7. The IPTV system of claim 1, wherein:

the voice input device is disposed in a user terminal,

the voice processing device is disposed in a set-top box, and

voice which is inputted to the voice input device is transmitted to the voice processing device via a wireless communication.

8. The IPTV system of claim 7, wherein the wireless communication scheme is any one of Bluetooth, ZigBee, Radio Frequency (RF), WiFi and WiFi+wired network.

9. The IPTV system of claim 1, wherein the voice input device and the voice processing device are disposed in a user terminal.

10. The IPTV system of claim 1, wherein the voice input device and the voice processing device are disposed in a set-top box.

11. The IPTV system of claim 10, wherein the voice input device comprises a multi-channel microphone.

12. The IPTV system of claim 2, wherein:

the voice input device and the voice preprocessing unit of the voice processing device are disposed in a user terminal,

a part other than the voice preprocessing unit of the voice processing device is disposed in a set-top box, and

a feature vector which is extracted from the voice preprocessing unit is transferred to a part other than the voice preprocessing unit of the voice processing device in a wireless communication scheme.

13. The IPTV system of claim 12, wherein the wireless communication scheme is any one of Bluetooth, ZigBee, Radio Frequency (RF), WiFi and WiFi+wired network.

14. An Internet Protocol Television (IPTV) service method using voice interface, comprising:

inputting a query voice production of a user;

voice processing the voice production to convert the voice production into a text;

extracting a query language from the converted text to create a content list corresponding to the query language;

providing the content list to the user; and

providing content which is comprised in the content list to the user according to selection of the user.

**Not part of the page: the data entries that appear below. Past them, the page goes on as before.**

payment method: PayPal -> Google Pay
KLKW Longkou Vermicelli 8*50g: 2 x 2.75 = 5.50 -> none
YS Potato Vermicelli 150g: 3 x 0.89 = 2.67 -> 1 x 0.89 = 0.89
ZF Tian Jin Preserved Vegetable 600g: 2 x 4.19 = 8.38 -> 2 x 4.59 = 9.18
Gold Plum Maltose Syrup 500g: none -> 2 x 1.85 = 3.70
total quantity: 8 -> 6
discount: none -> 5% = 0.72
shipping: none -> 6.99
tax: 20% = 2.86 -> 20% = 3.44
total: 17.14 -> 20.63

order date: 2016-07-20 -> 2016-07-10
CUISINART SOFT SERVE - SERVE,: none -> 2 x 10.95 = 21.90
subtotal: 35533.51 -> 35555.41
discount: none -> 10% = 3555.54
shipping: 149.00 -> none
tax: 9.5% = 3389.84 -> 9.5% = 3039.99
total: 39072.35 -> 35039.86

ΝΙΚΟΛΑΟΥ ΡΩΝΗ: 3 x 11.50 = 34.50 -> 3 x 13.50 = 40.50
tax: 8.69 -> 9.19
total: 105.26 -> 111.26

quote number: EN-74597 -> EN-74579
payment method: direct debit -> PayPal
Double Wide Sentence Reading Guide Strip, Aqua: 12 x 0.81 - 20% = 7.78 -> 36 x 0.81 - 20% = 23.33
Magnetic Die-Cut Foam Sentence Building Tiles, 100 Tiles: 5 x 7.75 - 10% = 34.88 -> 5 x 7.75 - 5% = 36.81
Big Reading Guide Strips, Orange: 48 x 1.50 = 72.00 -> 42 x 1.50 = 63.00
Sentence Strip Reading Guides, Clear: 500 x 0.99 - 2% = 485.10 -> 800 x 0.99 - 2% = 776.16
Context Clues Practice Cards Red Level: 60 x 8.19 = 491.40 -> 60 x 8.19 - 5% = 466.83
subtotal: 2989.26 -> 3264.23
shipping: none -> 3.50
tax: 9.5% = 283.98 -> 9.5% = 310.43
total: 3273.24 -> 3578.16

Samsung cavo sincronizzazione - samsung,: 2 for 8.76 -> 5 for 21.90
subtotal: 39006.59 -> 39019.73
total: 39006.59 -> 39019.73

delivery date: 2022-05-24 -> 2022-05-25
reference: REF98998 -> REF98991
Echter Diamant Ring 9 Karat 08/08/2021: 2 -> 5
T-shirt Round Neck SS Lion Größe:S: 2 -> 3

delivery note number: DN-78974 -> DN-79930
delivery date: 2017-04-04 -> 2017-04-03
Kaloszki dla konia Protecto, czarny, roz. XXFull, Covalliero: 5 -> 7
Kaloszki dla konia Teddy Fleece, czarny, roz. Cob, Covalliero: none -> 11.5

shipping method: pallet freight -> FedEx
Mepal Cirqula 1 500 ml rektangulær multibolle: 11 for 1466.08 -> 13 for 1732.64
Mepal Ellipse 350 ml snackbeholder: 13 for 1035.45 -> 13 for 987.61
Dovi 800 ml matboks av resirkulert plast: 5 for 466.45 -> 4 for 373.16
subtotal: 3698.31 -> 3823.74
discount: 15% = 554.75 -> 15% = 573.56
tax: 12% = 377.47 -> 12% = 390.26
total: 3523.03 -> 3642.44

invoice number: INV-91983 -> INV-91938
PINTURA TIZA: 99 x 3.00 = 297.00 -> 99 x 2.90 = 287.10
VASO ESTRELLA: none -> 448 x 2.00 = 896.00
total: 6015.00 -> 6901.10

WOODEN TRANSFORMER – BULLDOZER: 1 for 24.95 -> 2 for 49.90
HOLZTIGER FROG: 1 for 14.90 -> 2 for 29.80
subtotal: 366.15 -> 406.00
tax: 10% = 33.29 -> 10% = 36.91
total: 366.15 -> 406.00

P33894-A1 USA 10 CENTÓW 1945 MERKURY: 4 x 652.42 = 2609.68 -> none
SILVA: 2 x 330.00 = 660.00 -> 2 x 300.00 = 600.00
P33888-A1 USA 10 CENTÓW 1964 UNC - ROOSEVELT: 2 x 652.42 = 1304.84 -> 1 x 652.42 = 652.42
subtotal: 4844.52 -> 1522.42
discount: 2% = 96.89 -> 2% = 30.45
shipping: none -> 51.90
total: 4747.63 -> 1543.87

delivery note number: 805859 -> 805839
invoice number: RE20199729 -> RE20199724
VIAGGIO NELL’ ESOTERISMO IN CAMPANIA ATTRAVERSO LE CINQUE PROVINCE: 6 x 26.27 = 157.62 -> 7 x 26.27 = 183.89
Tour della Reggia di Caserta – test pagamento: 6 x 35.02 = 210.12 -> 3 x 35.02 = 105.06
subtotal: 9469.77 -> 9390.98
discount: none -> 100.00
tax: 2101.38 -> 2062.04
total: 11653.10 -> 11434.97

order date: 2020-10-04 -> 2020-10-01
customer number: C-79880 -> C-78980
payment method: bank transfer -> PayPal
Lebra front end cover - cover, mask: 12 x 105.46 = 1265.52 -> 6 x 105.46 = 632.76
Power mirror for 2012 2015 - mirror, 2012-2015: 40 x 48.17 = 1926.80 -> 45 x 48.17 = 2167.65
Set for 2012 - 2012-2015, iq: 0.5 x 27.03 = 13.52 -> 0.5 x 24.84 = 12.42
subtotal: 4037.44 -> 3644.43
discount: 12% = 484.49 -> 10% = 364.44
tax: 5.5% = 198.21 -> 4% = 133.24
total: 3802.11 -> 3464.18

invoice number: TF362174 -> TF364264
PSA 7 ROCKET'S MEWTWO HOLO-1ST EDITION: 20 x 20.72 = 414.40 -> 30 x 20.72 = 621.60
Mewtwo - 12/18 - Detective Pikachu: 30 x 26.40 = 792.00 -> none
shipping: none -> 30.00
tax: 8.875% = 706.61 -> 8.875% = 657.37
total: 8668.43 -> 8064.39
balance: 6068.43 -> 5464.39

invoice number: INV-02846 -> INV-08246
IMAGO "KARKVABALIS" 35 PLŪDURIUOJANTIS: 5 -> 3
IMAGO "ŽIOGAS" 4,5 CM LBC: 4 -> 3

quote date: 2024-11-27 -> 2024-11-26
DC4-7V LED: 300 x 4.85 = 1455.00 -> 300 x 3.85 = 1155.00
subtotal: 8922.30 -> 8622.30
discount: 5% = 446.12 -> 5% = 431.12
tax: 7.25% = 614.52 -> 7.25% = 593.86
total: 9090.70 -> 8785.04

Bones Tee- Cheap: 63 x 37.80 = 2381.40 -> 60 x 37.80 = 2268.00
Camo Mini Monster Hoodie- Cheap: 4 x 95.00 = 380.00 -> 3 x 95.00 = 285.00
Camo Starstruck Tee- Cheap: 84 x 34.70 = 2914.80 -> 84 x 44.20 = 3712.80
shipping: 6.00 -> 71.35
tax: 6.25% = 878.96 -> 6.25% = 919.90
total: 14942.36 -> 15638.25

15. The IPTV service method of claim 14, wherein:

the IPTV service method further comprises creating an individual adaptive sound model database corresponding to the user by user,

the voice processing of the voice production comprises receiving input voice to determine a user corresponding to the individual adaptive sound model database, and

when the individual adaptive sound model database corresponding to the user exists, the voice production is converted into a text by voice processing the voice production with the individual adaptive sound model database corresponding to the determined user.

16. The IPTV service method of claim 15, wherein in the determining of a user, when the individual adaptive sound model database corresponding to the user does not exist, the voice production is converted into a text by voice processing the voice production with a speaker sound model database.

17. The IPTV service method of claim 16, wherein in the determining of a user, when the individual adaptive sound model database corresponding to the user exists but determination reliability for the determined user is lower than a predetermined reference value, the voice production is converted into a text by voice processing the voice production with the speaker sound model database.

18. The IPTV service method of claim 15, further comprising improving the individual adaptive sound model database corresponding to the user by using the voice production of the user which is inputted.

19. The IPTV service method of claim 15, further comprising:

receiving a user profile, which comprises at least one of an ID, sex, age and preference of a user, from the user;

storing the user profile in a user profile database; and

storing at least one of the extracted query language, the searched content list and the content provided to the user in the user profile database to improve the user profile.

20. The IPTV service method of claim 14, further comprising:

receiving voice which is inputted to the voice input device, and determining whether a user is an adult or a child using voice characteristic which comprises a pitch or vocalization pattern of the voice production which is inputted; and

restricting the content which is provided when the user is determined as a child.